DATA TO PROCESS:
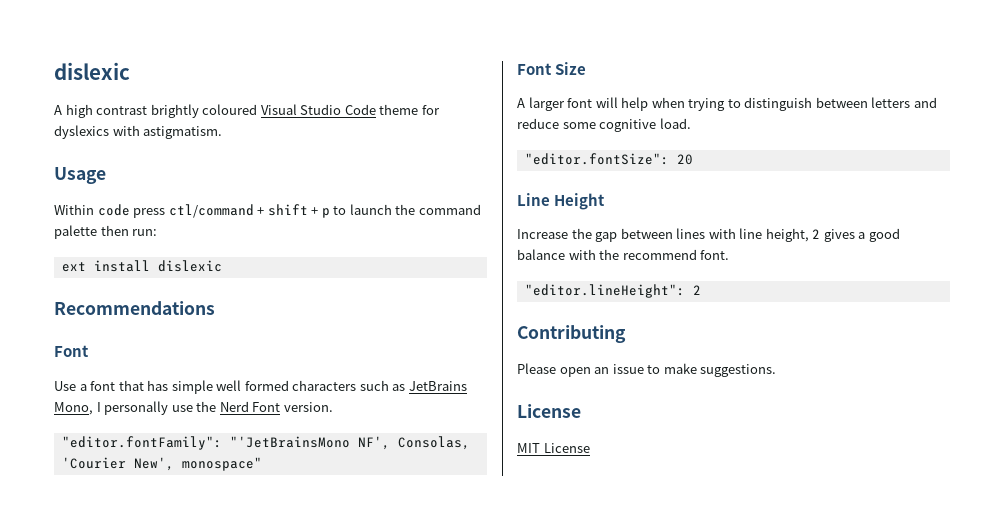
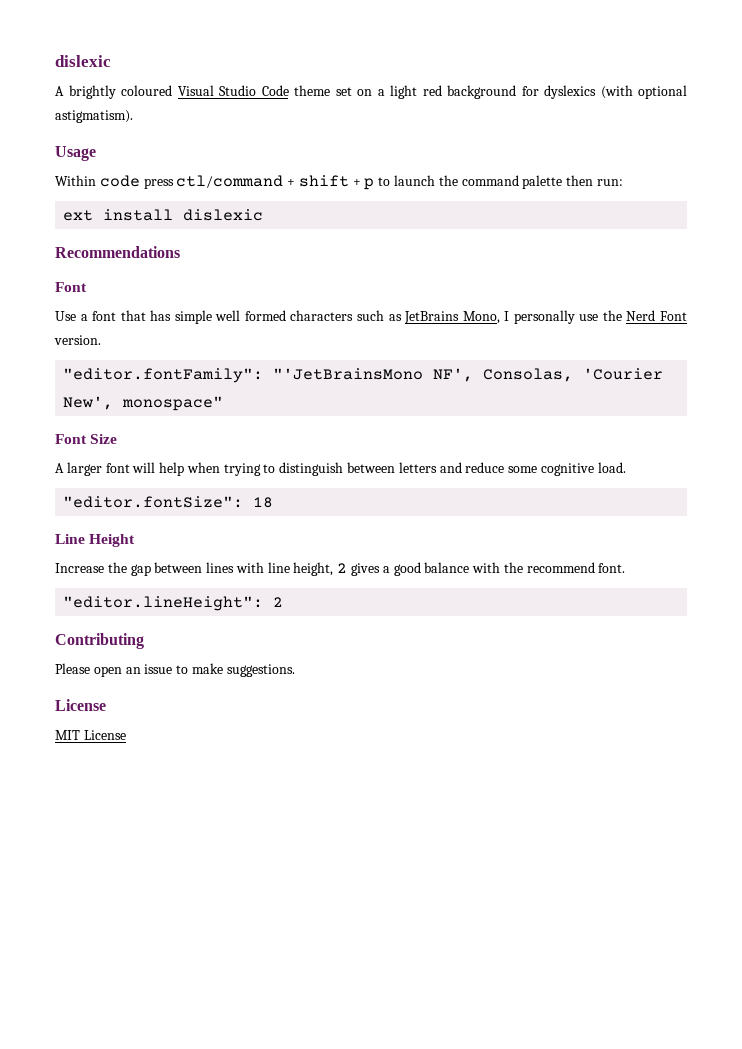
[65,104,148,118] high contrast -> (64, 91) none
[421,105,440,115] [54,125,223,139] for dyslexics with astigmatism. -> [335,85,687,99] [55,110,133,123] set on a light red background for dyslexics (with optional astigmatism).
[676,154,693,165] 20 -> [253,497,274,508] 18

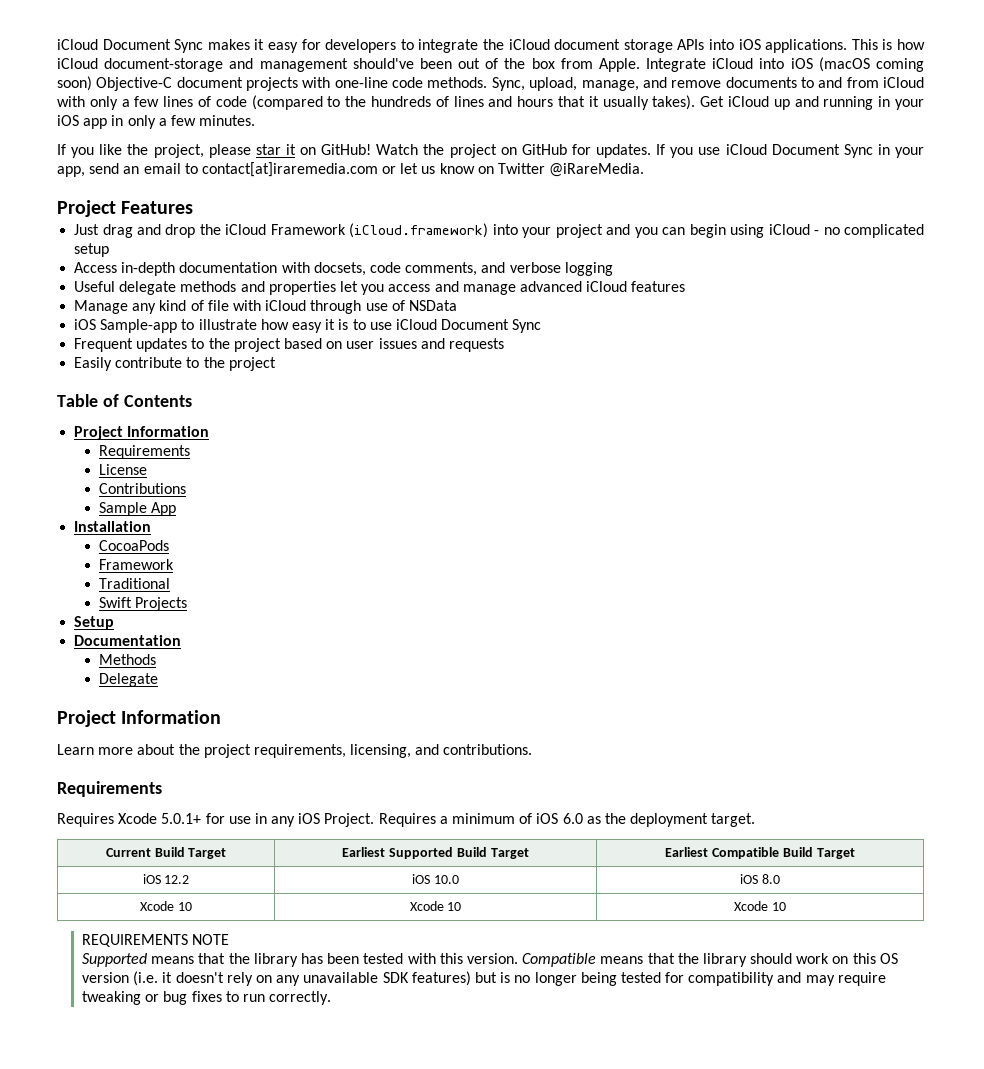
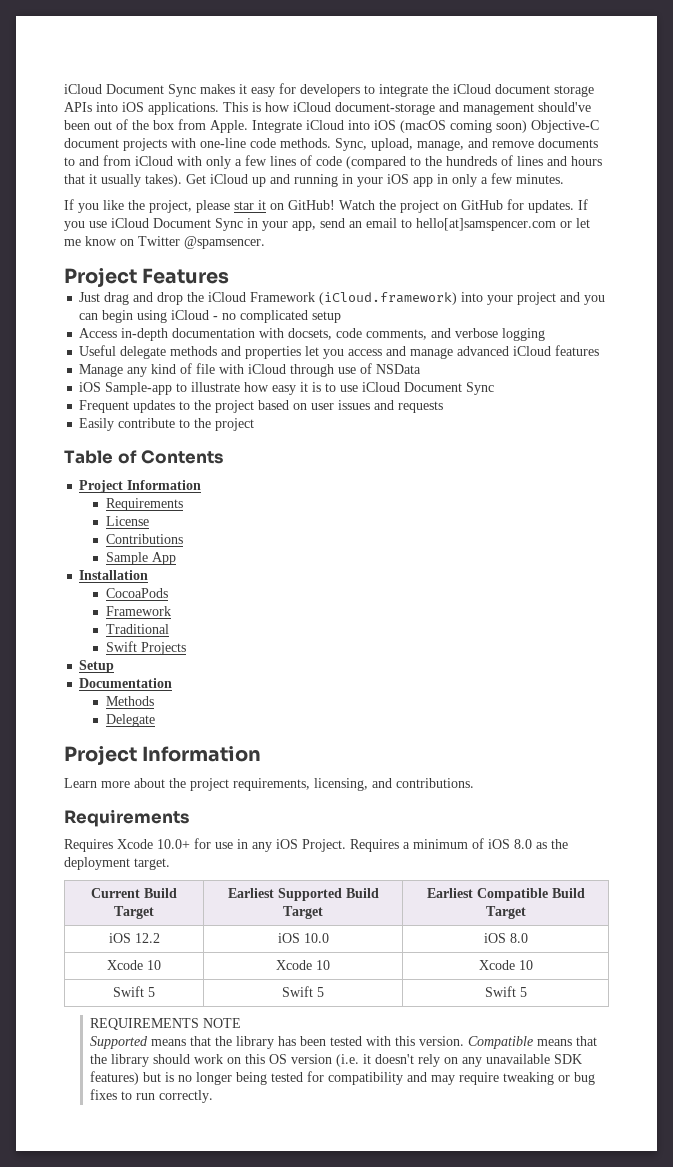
[201,162,378,177] contact[at]iraremedia.com -> [416,218,556,231] hello[at]samspencer.com
[421,166,436,174] us -> [64,239,81,246] me
[549,163,645,177] @iRareMedia. -> [184,236,265,249] @spamsencer.
[161,813,202,824] 5.0.1+ -> [157,839,190,849] 10.0+
[562,813,583,824] 6.0 -> [514,839,532,849] 8.0
(786, 906) none -> [113,986,155,997] [282,986,324,997] [484,986,527,997] // Swift 5 | Swift 5 | Swift 5

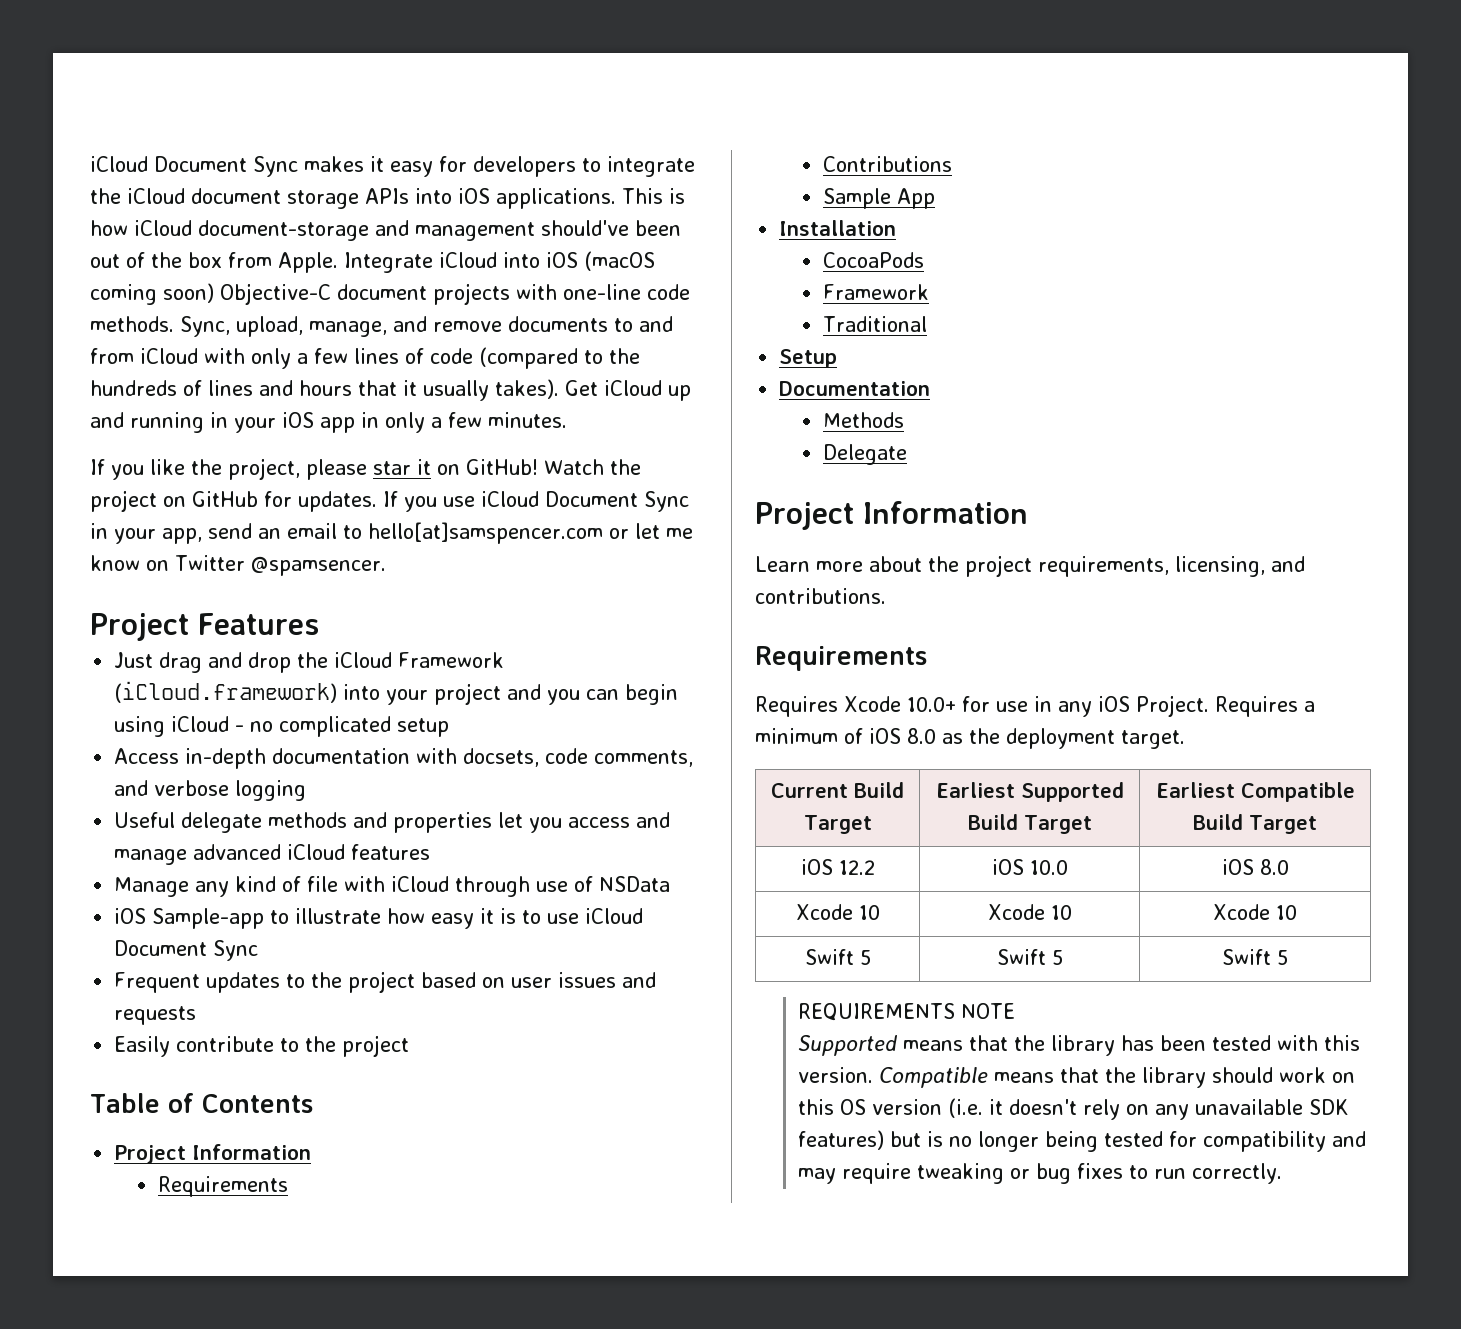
[105,516,149,526] // License -> (288, 1186) none
[105,641,186,655] // Swift Projects -> (927, 324) none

TASK DESCRIPTION: Nothing but the lines from the one that contains "[549,163,645,177] @iRareMedia. ->" through the last line of the material should be written out, exactly. Omit pictures.

EXERCISE OUTPUT:
[549,163,645,177] @iRareMedia. -> [184,236,265,249] @spamsencer.
[161,813,202,824] 5.0.1+ -> [157,839,190,849] 10.0+
[562,813,583,824] 6.0 -> [514,839,532,849] 8.0
(786, 906) none -> [113,986,155,997] [282,986,324,997] [484,986,527,997] // Swift 5 | Swift 5 | Swift 5

[105,516,149,526] // License -> (288, 1186) none
[105,641,186,655] // Swift Projects -> (927, 324) none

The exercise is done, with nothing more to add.